3. The vertical SMD pass fuse of claim 2, wherein the second terminal has a bent portion extending around the second end of the fuse body.

4. The vertical SMD pass-through fuse of claim 2, wherein the bent portion of the arch portion extends to a second side of the fuse body opposite the first side of the fuse body.

5. The vertical SMD pass-through fuse of claim 2, wherein the bent portion of the arch has a hole formed therethrough for receiving solder.

6. The vertical SMD pass-through fuse of claim 1, wherein the dome portion of the cap extends through a hole in the arch portion of the lead frame.

7. The vertical SMD pass-through fuse of claim 1, wherein the first terminal is disposed in planar engagement with the bow of the lead frame and is parallel to the shank of the lead frame.

8. The vertical SMD pass-through fuse of claim 1, wherein the second terminal extends away from the fuse body and parallel to the shank of the lead frame.

9. The vertical SMD pass-through fuse of claim 1, wherein the lead frame has a first flange extending from the arch engaged with the cap and a second flange extending from the arch engaged with a second side of the fuse body opposite the first side of the fuse body.

10. The vertical SMD pass-through fuse of claim 1, wherein the first and second terminals have flanges extending from opposite sides thereof that mate with corresponding grooves in the first side of the fuse body.

11. The vertical SMD pass-through fuse of claim 1, wherein the fusible element extends over a cavity in the first side of the fuse body.
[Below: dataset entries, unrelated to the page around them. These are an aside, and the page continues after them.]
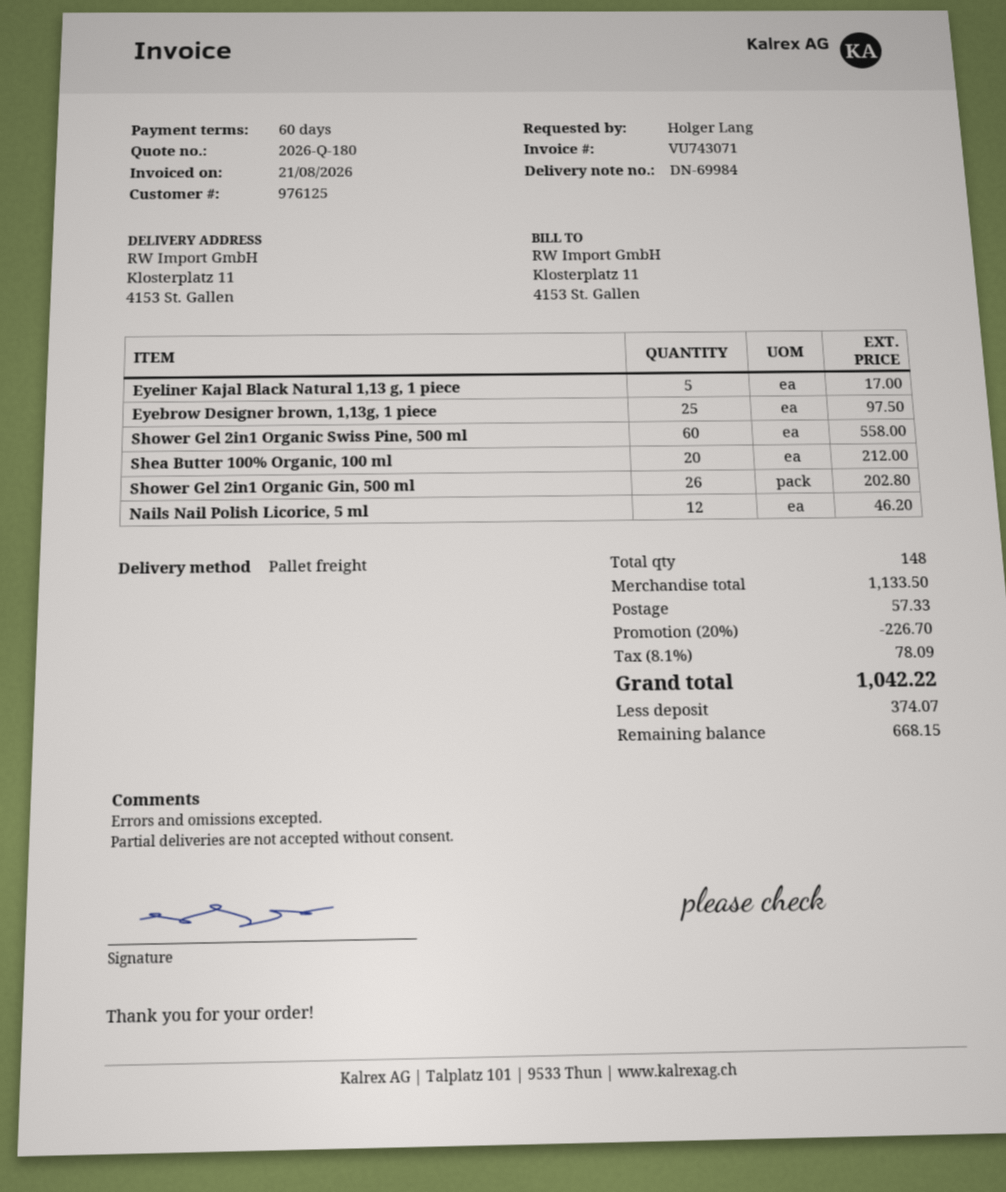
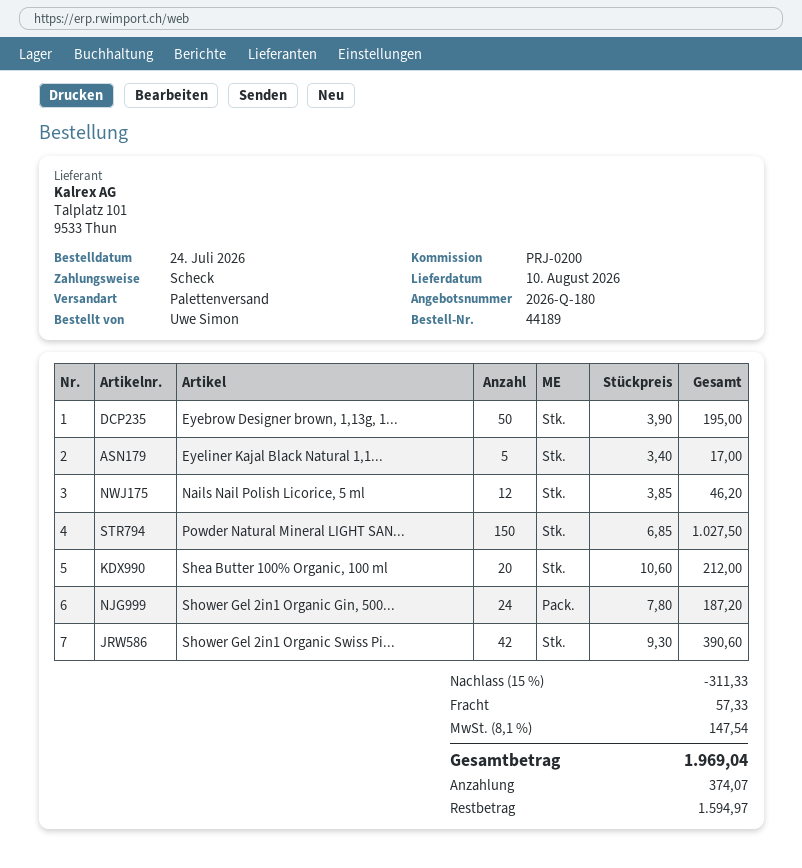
ordered by: Holger Lang -> Uwe Simon
Eyebrow Designer brown, 1,13g, 1 piece: 25 for 97.50 -> 50 for 195.00
Shower Gel 2in1 Organic Swiss Pine, 500 ml: 60 for 558.00 -> 42 for 390.60
Shower Gel 2in1 Organic Gin, 500 ml: 26 for 202.80 -> 24 for 187.20
Powder Natural Mineral LIGHT SAN...: none -> 150 for 1027.50
discount: 20% = 226.70 -> 15% = 311.33
tax: 8.1% = 78.09 -> 8.1% = 147.54
total: 1042.22 -> 1969.04
balance: 668.15 -> 1594.97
12. A vertical Surface Mount Device (SMD) pass-through fuse, comprising:

an electrically insulated fuse body;

a fusible element disposed on a first side of the fuse body and extending between a first terminal and a second terminal over a cavity in the first side of the fuse body;

an electrically insulative cap having a dome portion and a flange portion extending from the dome portion, wherein the dome portion is disposed over the fusible element and the cavity, and the flange portion is secured to the fuse body; and

an electrically conductive lead frame having an arch and an elongated shank extending from the arch, wherein the arch is disposed in planar engagement with the shank of the cap, wherein the dome of the cap extends through a hole in the arch, the arch is connected to the first terminal and the shank extends away from the fuse body.

13. The vertical SMD pass-through fuse of claim 12, wherein the first terminal has a bent portion extending around a first end of the fuse body, and wherein the arch portion of the lead frame has a bent portion extending over the bent portion of the first terminal.

14. The vertical SMD pass fuse of claim 13, wherein the second terminal has a bent portion extending around the second end of the fuse body.

15. The vertical SMD pass-through fuse of claim 13, wherein the bent portion of the arch portion extends to a second side of the fuse body opposite the first side of the fuse body.

16. The vertical SMD pass fuse of claim 13, wherein the bent portion of the arch has a hole formed therethrough for receiving solder.

17. The vertical SMD pass-through fuse of claim 12, wherein the first terminal is disposed in planar engagement with the bow of the lead frame and is parallel to the shank of the lead frame.

18. The vertical SMD pass-through fuse of claim 12, wherein the second terminal extends away from the fuse body and parallel to the stem of the lead frame.

19. The vertical SMD pass-through fuse of claim 12, wherein the lead frame has a first flange extending from the arch engaged with the cap and a second flange extending from the arch engaged with a second side of the fuse body opposite the first side of the fuse body.

20. The vertical SMD pass-through fuse of claim 12, wherein the first and second terminals have flanges extending from opposite sides thereof that mate with corresponding grooves in the first side of the fuse body.